Responsibility within this new strategy includes educating patients about weight gain factors which can be controlled. The second tier of that strategy is to address the cause.
Can you imagine, as we have done with cigarette advertising, if we could put pictures on chocolates or sweets of rotting teeth or a heart attack graphic. Would it be effective? Certainly research indicates that it is with smoking.
Medical intent is one thing but the fast food and sugar industry contribute billions of dollars to economies and regulating them requires political courage. Such a move, as with the sugar tax, would be greeted with loud voices saying it is not effective when there is now research showing it is. Not only that but the unmeasured factor is the focus it places on sugar and its harmful impact, which creates increased awareness amongst our population.

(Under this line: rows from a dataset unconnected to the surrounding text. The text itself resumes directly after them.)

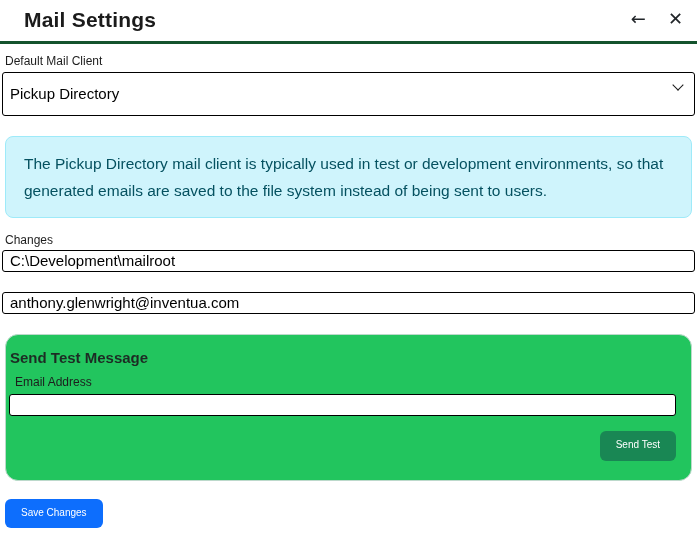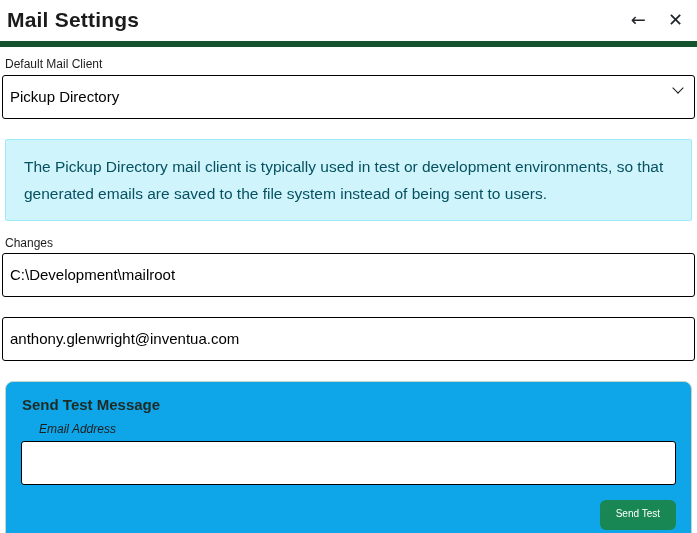--- a/index.html
+++ b/index.html
@@ -5,23 +5,23 @@
   * { box-sizing: border-box; margin: 0; padding: 0; }
   html, body {
     width: 697px; height: 533px;
     background: #ffffff;
     font-family: "Liberation Sans", sans-serif;
     color: #212529;
     overflow: hidden;
   }
   
   .header {
-    display: flex; align-items: center; justify-content: space-between;
-    padding: 8px 12px 9px 7px;
-    border-bottom: 6px solid #14532d;
+    display: flex; align-items: flex-start; justify-content: space-between;
+    padding: 8px 12px 9px 24px;
+    border-bottom: 3px solid #14532d;
   }
   .page-title {
     font-size: 21px; font-weight: 700; color: #1b1b1b;
     letter-spacing: 0.2px;
   }
   .header-actions { display: flex; align-items: center; gap: 18px; }
   .icon-btn {
     background: none; border: none; cursor: pointer;
     font-size: 18px; line-height: 1; color: #212529;
     font-family: "DejaVu Sans", sans-serif;
@@ -41,54 +41,54 @@
     border: 1.5px solid #000000;
     border-radius: 3px;
     background: #ffffff;
     font-family: "Liberation Sans", sans-serif;
     font-size: 15px; color: #000000;
     padding: 3px 26px 4px 7px;
     height: 44px;
     appearance: none; -webkit-appearance: none;
     outline: none;
   }
-  input.form-control { padding-right: 7px; height: 44px; }
+  input.form-control { padding-right: 7px; height: 22px; }
   .chevron {
     position: absolute; right: 13px; top: 9px;
     width: 8px; height: 8px;
     border-right: 1.6px solid #1a1a1a;
     border-bottom: 1.6px solid #1a1a1a;
     transform: rotate(45deg);
     pointer-events: none;
   }
   
   .alert-info {
     margin: 17px 3px 15px 3px;
     background: #cff4fc;
     border: 1px solid #9eeaf9;
-    border-radius: 2px;
+    border-radius: 8px;
     padding: 13px 18px;
     color: #055160;
     font-size: 15.5px;
     line-height: 1.75;
   }
   .field-group { margin-bottom: 20px; }
   
   .test-panel {
     margin: 19px 3px 0 3px;
-    background: #0ea5e9;
+    background: #22c55e;
     border: 1px solid #bcd9cb;
-    border-radius: 8px;
-    padding: 14px 15px 19px 15px;
+    border-radius: 13px;
+    padding: 14px 15px 19px 3px;
   }
   .test-heading {
     font-size: 15px; font-weight: 700; color: #1d2b24;
     margin: 0 0 9px 1px;
   }
-  .test-panel .field-label { margin-left: 18px; margin-bottom: 3px; font-style: italic; }
+  .test-panel .field-label { margin-left: 6px; margin-bottom: 3px; }
   .test-panel input.form-control { background: #ffffff; }
   .send-test-row { display: flex; justify-content: flex-end; margin-top: 15px; }
   .btn {
     border: none; border-radius: 6px;
     font-family: "Liberation Sans", sans-serif;
     font-size: 10px; color: #ffffff;
     padding: 8px 16px 9px 16px;
     cursor: pointer;
     line-height: 1.25;
   }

Much more can be done with a collective medical willpower, to combat a condition which with the right support and understanding is reversible.
Paul Anderson, MBChB FRACS/FRCS (Edin) MA, PhD Dip Tch MBChB FRACS JLA MBBS is an Upper Gastrointestinal Hepatobiliary and Bariatric surgeon. He is also a lecturer at Te Whare Wānanga o Awanuiārangi’s nursing school, offers the free Specialist Review Clinic to the Eastern Bay of Plenty and is the founding Chairman of Specialists without Borders.